To find someone with your skills, your experience, your ideas.
To find someone with your gumption, your hustle, your ambition.
And now that they’ve found you, they don’t want to be difficult. They don’t want to blow the opportunity. They don’t want to look like they’re not a team player.
This is your opportunity to carve an incredible win-win — so you can forge a lucrative and mutually beneficial partnership.
You bring value, and they reflect some of that back to you in return.
But limiting beliefs prevent even the most talented people from seeing this.
Here are eight expensive myths that limit your earning potential.
Myth #1: Asking for more money will create drama
You picture the conversation getting tense. Maybe your boss getting defensive. Maybe HR getting involved.
But here’s the thing: most compensation conversations happen in normal conference rooms with normal people who expect these discussions.
It’s business, not personal drama.
Myth #2: If you get more money, someone else gets less
You worry that your raise means a coworker doesn’t get theirs. Or that the company has to cut costs somewhere else.
But smart companies know that keeping good people is cheaper than replacing them.
Your value isn’t taking away from someone else’s — especially if you’re a great worker who takes initiative and solves problems. You’re adding to the whole pie.
Myth #3: They’ll rescind the offer if you ask for more
This is the big fear, right?
You finally got the offer, and now you’re going to mess it up by seeming greedy.
But here’s what actually happens: 85 percent of people who negotiate their offers are successful.
Companies expect it. They budget for it. They’d be surprised if you didn’t ask.
Myth #4: It’s all about the base salary number
You fixate on that one figure in the offer letter.
But what about the signing bonus?
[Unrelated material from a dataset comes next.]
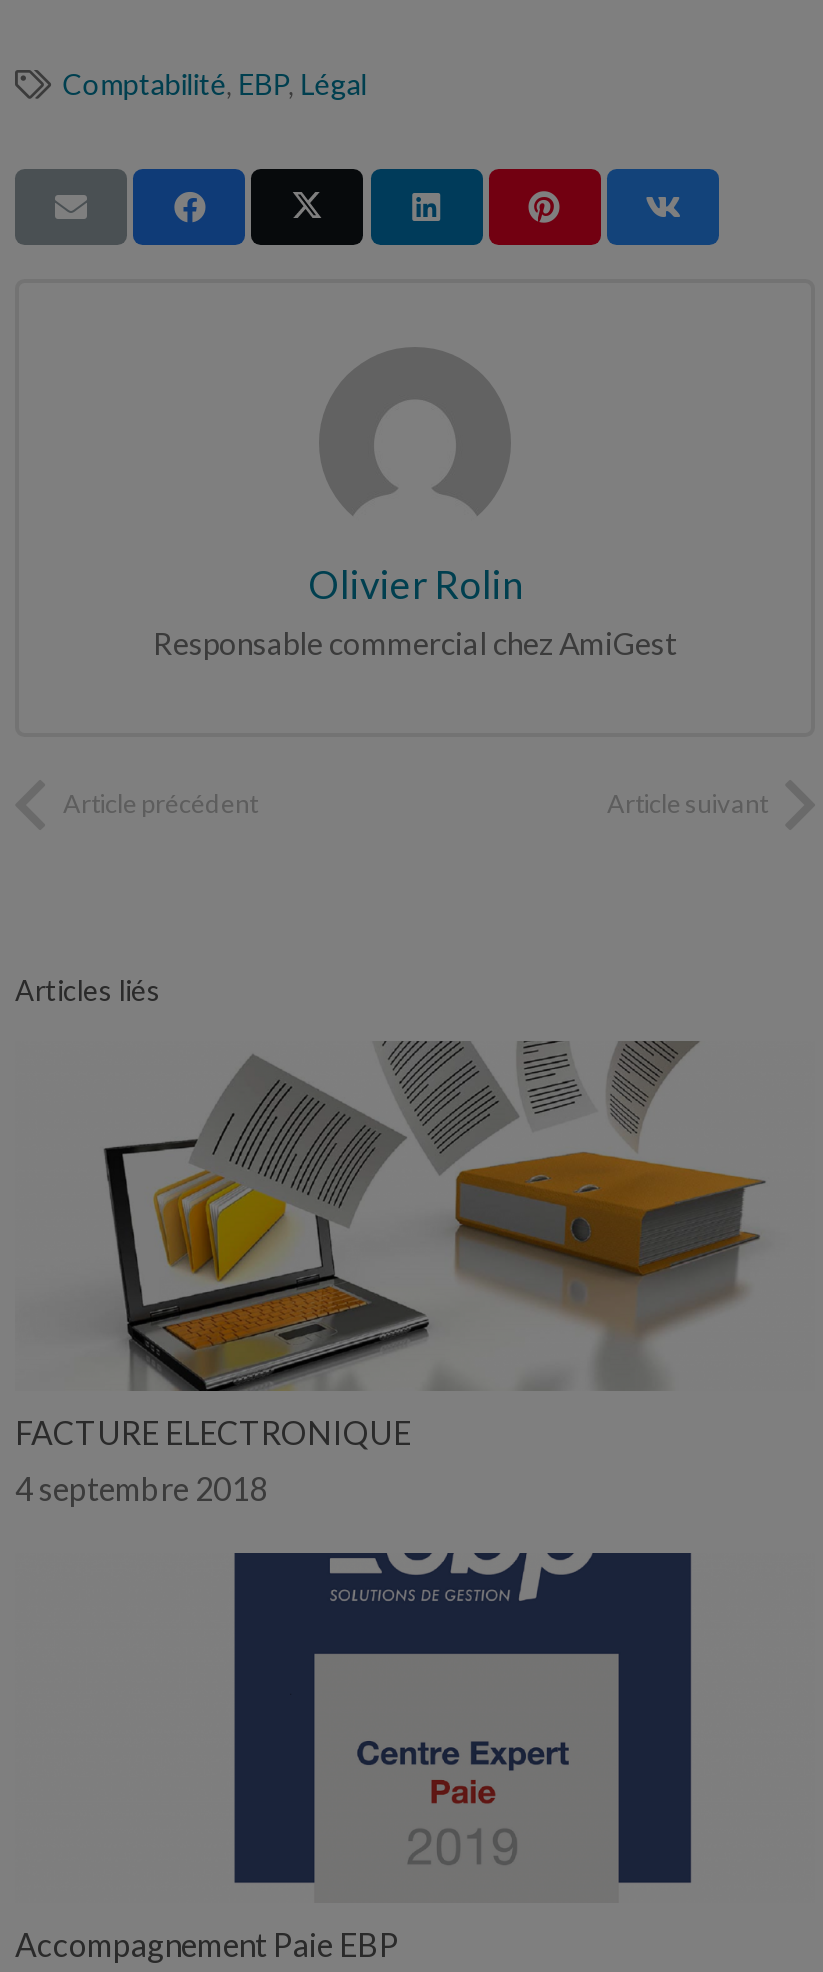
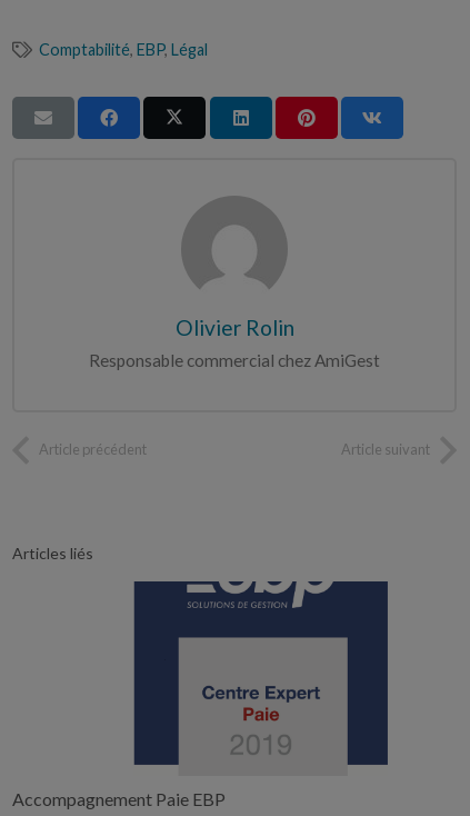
[15,1039,765,1507] [image] | FACTURE ELECTRONIQUE | 4 septembre 2018 -> none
The extra vacation days? The flexible work arrangement? The stock options?
Sometimes the best deal isn’t the highest salary — it’s the package that actually improves your life.
Myth #5: The budget is the budget
They say “this is what we have budgeted for the role” and you believe that’s the end of the story.
But budgets are guidelines, not laws.
If you can show additional value — taking on extra projects, generating revenue, solving problems — suddenly there’s room to move.
Myth #6: You need to stay completely professional and unemotional
You practice your poker face. You rehearse sounding detached.
But authenticity actually works better than pretending you’re a robot.
It’s okay to be excited about the opportunity. It’s okay to express genuine enthusiasm. Just don’t let emotions drive your decisions.
Myth #7: Accepting their first offer shows you’re grateful
You want to seem appreciative, not demanding. You think saying yes immediately proves you’re the right culture fit.
But thoughtful questions and strategic responses actually show you’re taking the role seriously.
Gratitude and advocacy aren’t opposites.
Myth #8: Some people are just natural negotiators
You tell yourself you’re “not good at this stuff.” That confident people have some gene you’re missing.
But income advocacy isn’t about personality — it’s about preparation and practice.
The people who seem naturally good at it? They’ve just practiced more. They’ve learned the skills. And so can you.